## PROBLEM TO SOLVE
Lines to return, exactly: from the line with "width:11px; height:11px; display:flex;" to the line with "width:1px; height:10px; background:rgba(255,255,255,.45);" in the entries below, both included.

[Records from a dataset]
/---

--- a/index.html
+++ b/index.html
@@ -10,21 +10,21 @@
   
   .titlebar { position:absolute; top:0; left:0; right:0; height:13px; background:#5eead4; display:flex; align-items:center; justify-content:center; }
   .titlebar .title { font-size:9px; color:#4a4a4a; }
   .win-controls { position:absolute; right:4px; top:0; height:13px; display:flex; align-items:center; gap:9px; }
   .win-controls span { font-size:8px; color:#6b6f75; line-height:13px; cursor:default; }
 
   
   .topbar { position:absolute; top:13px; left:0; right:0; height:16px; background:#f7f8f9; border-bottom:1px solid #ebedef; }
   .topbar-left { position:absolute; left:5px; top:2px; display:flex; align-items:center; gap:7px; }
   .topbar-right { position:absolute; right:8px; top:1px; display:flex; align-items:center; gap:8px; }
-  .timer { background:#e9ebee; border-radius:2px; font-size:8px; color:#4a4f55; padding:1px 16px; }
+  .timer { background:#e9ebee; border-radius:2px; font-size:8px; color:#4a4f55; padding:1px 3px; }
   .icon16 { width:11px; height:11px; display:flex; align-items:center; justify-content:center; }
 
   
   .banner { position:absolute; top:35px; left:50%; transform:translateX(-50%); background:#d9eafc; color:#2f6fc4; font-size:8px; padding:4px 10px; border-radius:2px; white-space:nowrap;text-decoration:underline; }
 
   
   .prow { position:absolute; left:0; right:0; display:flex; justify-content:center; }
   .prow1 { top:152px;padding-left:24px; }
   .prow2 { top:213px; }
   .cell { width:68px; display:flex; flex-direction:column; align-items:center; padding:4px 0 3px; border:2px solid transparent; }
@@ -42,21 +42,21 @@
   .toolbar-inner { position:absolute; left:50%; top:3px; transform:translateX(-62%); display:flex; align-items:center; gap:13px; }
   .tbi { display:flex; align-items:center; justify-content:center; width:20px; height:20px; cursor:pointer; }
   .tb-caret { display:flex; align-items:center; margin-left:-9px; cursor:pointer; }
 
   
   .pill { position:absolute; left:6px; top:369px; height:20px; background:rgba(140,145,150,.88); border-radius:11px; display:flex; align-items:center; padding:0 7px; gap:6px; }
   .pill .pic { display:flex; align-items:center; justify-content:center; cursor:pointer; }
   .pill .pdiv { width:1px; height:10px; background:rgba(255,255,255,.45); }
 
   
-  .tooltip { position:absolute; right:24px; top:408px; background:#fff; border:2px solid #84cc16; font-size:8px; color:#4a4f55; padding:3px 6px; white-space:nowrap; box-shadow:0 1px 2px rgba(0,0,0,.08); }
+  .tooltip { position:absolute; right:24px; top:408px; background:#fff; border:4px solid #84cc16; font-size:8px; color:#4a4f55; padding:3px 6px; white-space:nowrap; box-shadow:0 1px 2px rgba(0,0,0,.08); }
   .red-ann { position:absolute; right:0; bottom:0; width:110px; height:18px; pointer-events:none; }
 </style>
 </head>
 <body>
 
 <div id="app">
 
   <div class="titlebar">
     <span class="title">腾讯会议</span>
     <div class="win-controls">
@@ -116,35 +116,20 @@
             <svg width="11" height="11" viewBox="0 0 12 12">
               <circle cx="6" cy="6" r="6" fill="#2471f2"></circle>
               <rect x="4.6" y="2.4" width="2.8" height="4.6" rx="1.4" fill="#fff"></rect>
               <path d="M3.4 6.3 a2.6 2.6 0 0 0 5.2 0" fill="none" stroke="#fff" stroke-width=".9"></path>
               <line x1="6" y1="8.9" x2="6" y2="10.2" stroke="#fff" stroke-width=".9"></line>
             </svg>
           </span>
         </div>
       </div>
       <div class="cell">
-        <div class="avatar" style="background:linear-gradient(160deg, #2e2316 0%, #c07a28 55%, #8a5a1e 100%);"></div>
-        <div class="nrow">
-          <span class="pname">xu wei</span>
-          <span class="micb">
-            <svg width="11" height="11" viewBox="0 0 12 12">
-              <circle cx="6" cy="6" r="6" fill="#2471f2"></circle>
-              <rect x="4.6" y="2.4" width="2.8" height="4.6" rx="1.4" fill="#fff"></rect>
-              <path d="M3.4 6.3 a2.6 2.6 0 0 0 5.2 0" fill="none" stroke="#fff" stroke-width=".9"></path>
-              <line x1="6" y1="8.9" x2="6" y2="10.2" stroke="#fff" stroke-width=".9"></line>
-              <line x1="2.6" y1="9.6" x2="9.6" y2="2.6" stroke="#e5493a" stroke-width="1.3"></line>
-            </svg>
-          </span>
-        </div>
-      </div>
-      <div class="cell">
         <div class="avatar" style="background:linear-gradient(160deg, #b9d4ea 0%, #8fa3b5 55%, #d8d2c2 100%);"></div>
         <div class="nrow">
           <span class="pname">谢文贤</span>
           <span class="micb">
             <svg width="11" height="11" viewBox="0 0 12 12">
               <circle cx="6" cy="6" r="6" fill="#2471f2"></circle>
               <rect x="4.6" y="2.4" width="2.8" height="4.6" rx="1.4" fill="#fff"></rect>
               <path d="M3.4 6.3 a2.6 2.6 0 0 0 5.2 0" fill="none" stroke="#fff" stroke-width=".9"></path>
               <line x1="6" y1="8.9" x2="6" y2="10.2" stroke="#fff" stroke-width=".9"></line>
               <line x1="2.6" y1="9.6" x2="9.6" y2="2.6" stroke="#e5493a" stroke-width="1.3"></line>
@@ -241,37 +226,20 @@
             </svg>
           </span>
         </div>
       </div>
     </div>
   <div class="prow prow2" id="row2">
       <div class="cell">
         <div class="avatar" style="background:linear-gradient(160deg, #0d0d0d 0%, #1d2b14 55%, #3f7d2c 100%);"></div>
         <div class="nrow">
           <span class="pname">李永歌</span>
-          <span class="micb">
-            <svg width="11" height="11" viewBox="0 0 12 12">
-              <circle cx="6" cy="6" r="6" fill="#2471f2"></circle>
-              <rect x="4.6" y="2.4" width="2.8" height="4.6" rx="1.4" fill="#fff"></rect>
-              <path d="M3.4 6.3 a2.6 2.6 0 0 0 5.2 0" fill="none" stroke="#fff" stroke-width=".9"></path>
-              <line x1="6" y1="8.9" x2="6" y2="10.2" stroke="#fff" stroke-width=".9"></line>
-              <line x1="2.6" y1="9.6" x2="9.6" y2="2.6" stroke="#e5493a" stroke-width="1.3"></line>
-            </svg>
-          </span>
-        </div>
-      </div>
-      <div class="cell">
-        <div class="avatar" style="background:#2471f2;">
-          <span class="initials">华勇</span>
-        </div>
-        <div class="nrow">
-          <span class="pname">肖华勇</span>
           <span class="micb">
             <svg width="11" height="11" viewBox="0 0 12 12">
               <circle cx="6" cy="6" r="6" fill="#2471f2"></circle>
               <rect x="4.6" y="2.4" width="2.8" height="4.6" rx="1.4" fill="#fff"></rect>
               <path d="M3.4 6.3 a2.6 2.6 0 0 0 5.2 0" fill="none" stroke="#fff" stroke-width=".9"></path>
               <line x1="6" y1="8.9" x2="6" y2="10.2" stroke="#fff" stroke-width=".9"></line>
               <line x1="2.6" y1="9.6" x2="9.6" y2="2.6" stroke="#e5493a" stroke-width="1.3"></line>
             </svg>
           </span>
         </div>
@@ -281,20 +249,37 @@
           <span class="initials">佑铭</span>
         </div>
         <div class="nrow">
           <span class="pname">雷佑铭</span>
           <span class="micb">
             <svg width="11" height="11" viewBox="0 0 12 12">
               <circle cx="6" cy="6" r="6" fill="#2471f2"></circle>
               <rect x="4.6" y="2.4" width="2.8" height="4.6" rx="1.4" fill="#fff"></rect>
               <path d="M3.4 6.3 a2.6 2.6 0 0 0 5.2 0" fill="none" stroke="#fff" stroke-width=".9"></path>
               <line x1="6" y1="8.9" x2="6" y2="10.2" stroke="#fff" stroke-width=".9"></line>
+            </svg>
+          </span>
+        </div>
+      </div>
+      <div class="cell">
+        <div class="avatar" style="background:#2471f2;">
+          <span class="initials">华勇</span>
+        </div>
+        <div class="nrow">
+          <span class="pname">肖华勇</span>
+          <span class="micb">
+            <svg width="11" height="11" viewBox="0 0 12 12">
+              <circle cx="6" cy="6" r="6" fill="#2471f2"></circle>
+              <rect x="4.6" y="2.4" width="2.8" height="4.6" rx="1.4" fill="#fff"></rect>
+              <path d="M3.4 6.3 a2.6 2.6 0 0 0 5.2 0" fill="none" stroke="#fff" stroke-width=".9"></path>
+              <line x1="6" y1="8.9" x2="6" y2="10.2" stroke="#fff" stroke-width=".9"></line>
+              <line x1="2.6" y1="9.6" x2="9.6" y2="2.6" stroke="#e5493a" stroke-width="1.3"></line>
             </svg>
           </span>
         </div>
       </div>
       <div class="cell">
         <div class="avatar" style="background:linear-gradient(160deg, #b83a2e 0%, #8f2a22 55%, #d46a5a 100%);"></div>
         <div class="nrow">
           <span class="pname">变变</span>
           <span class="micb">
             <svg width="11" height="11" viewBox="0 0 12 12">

\---

## RESPONSE
   .icon16 { width:11px; height:11px; display:flex; align-items:center; justify-content:center; }
 
   
   .banner { position:absolute; top:35px; left:50%; transform:translateX(-50%); background:#d9eafc; color:#2f6fc4; font-size:8px; padding:4px 10px; border-radius:2px; white-space:nowrap;text-decoration:underline; }
 
   
   .prow { position:absolute; left:0; right:0; display:flex; justify-content:center; }
   .prow1 { top:152px;padding-left:24px; }
   .prow2 { top:213px; }
   .cell { width:68px; display:flex; flex-direction:column; align-items:center; padding:4px 0 3px; border:2px solid transparent; }
@@ -42,21 +42,21 @@
   .toolbar-inner { position:absolute; left:50%; top:3px; transform:translateX(-62%); display:flex; align-items:center; gap:13px; }
   .tbi { display:flex; align-items:center; justify-content:center; width:20px; height:20px; cursor:pointer; }
   .tb-caret { display:flex; align-items:center; margin-left:-9px; cursor:pointer; }
 
   
   .pill { position:absolute; left:6px; top:369px; height:20px; background:rgba(140,145,150,.88); border-radius:11px; display:flex; align-items:center; padding:0 7px; gap:6px; }
   .pill .pic { display:flex; align-items:center; justify-content:center; cursor:pointer; }
   .pill .pdiv { width:1px; height:10px; background:rgba(255,255,255,.45); }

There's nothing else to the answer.